Im working with the DK2 and Leapmotion and got the base app done with Qt and QWindow.
(This took me longer than expected due to Nvidia Optimus, now I switched to non Optimus Laptop and all issues are gone 8-) )

Now Id like to add some GUI elements to enable the user for example to load meshes (file browser).
So my question is if anyone has a resource (book, webpage, lib, etc) regarding programming (virtual) GUIs in OpenGL.
Ive read the virtual GUI part on OculusRiftInAction and would be glad if anyone can point me to some more.

My current idea would be to render some text to simulate a filebrowser and track positions of the finger when the user does a click motion (with LeapMotion controller). That way I could distinguish which buttons a user clicks and update the text.
The reason I want to draw the filebrowser myself is that I believe that common filebrowsers are not made for virtual fingers to click. I would probably have to render those as a texture into my VR scene, so I might as well just make my own, more fingerfriendly one.

Maybe Im wrong, you may point that out if you see fit.

Thanks in advance for any input.

1 Reply

  • "kiyu727" wrote:
    Greetings,

    Im working with the DK2 and Leapmotion and got the base app done with Qt and QWindow.
    (This took me longer than expected due to Nvidia Optimus, now I switched to non Optimus Laptop and all issues are gone 8-) )

    Now Id like to add some GUI elements to enable the user for example to load meshes (file browser).
    So my question is if anyone has a resource (book, webpage, lib, etc) regarding programming (virtual) GUIs in OpenGL.
    Ive read the virtual GUI part on OculusRiftInAction and would be glad if anyone can point me to some more.


    More what exactly? If you're working with C++ / OpenGL (or D3D) and Qt, you've pretty much got the best OpenGL compatible UI available, QML. Qt 5.4 and higher supports rendering QML controls directly to an OpenGL texture, and passing keyboard and mouse input into those controls programatically. There are a very limited number of ways to do that.

    Aside from QML, there's 'Crazy Eddie's GUI' and libRocket, which both do the same thing, allow you to create control layouts, render them to OpenGL textures and feed them mouse and keyboard input. Unfortunately, neither CEGUI nor libRocket are anywhere near as feature rich and mature as QML. That said, QML does have it's drawbacks. The QQuickRenderControl that enables the offscreen rendering was only introduced in 5.4, so being a new feature it has the potential to have more bugs than you'd like (for instance, there are problems rendering to the QML surface if you're working with a Retina based mac, although there are workarounds).
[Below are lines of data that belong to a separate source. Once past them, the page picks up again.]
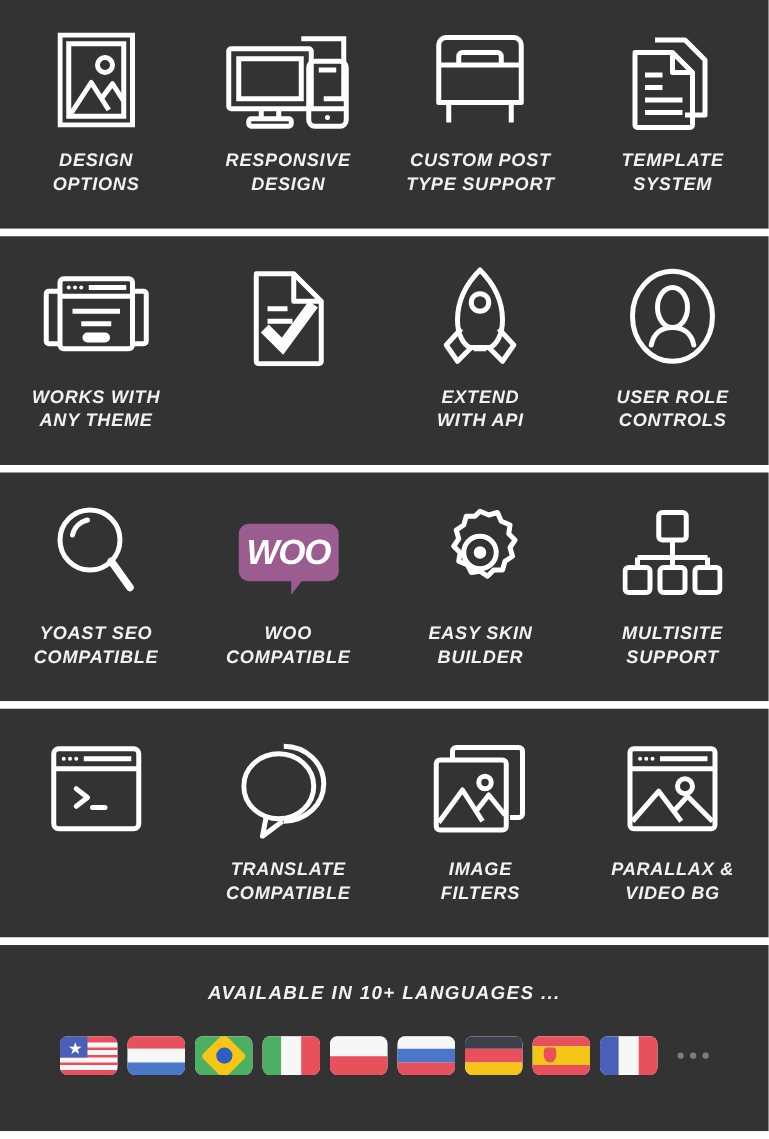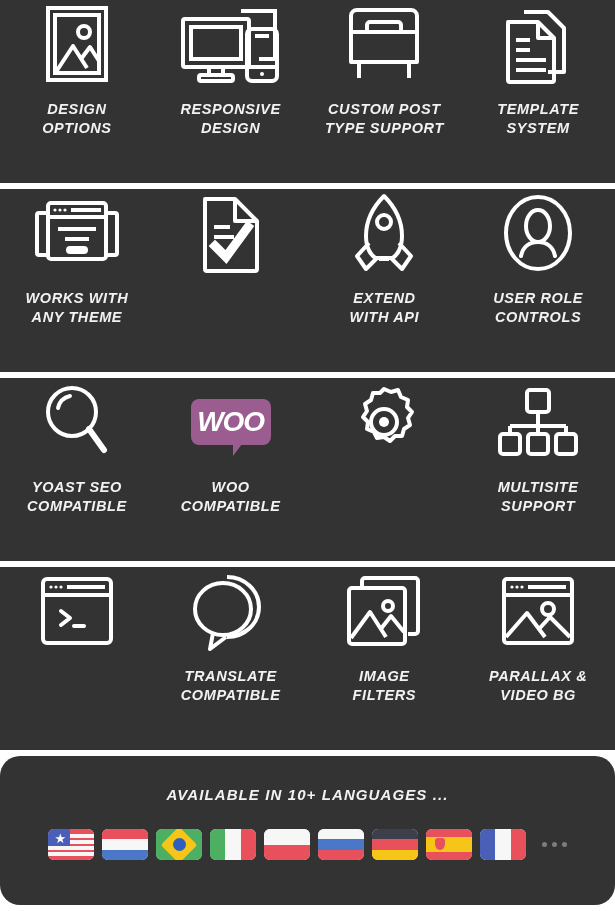--- a/index.html
+++ b/index.html
@@ -28,6 +28,7 @@
     display: flex;
     flex-direction: column;
     align-items: center;
+    padding-top: 20px;
   }
   .icon-wrap {
     height: 88px;

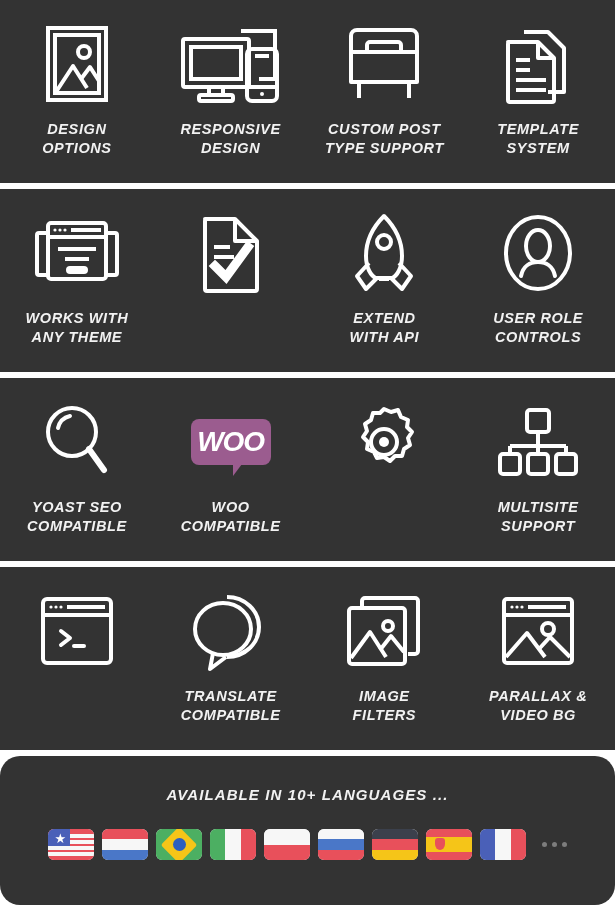--- a/index.html
+++ b/index.html
@@ -277,6 +277,8 @@
           <circle cx="36" cy="37" r="5" fill="#ffffff" stroke="none"></circle>
         </svg>
       </div>
+      <div class="cell-label">EASY SKIN
+BUILDER</div>
     </div>
 
     <div class="cell">

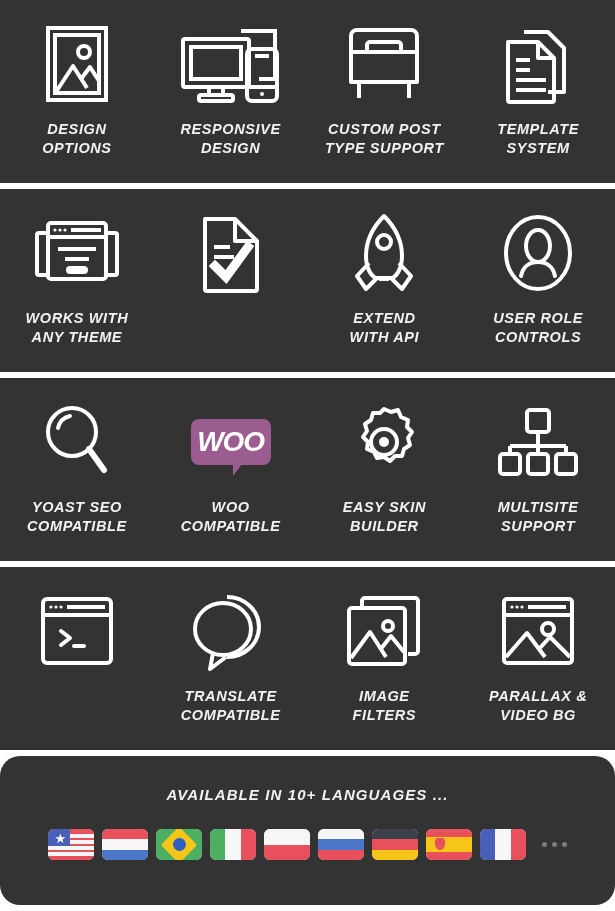--- a/index.html
+++ b/index.html
@@ -58,7 +58,6 @@
     flex-direction: column;
     align-items: center;
     padding-top: 30px;
-    border-radius: 20px;
   }
   .lang-title {
     color: #f2f2f2;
    Additionally, not everything in QML works the way you'd want it to. QML was designed to create dialogs and windows, or more specifically, the contents of dialogs and windows. The actual frames and positioning on the desktop are normally assumed to be up to the WindowManager portion of the OS. So for instance if you use a Dialog element in your QML expecting it make a little UI with a border and a title bar and the ability to move stuff around, you'll be disappointed. Instead QML will create a new top level dialog window and nothing you put inside it will be rendered to the OpenGL surface. Similarly, if you use the QML file dialog, it will attempt to open a OS level file dialog, not put anything in OpenGL.

    So there's UI widgets like buttons and radio buttons and progress bars and list views, but there's still a lot you have to kind of build up for yourself.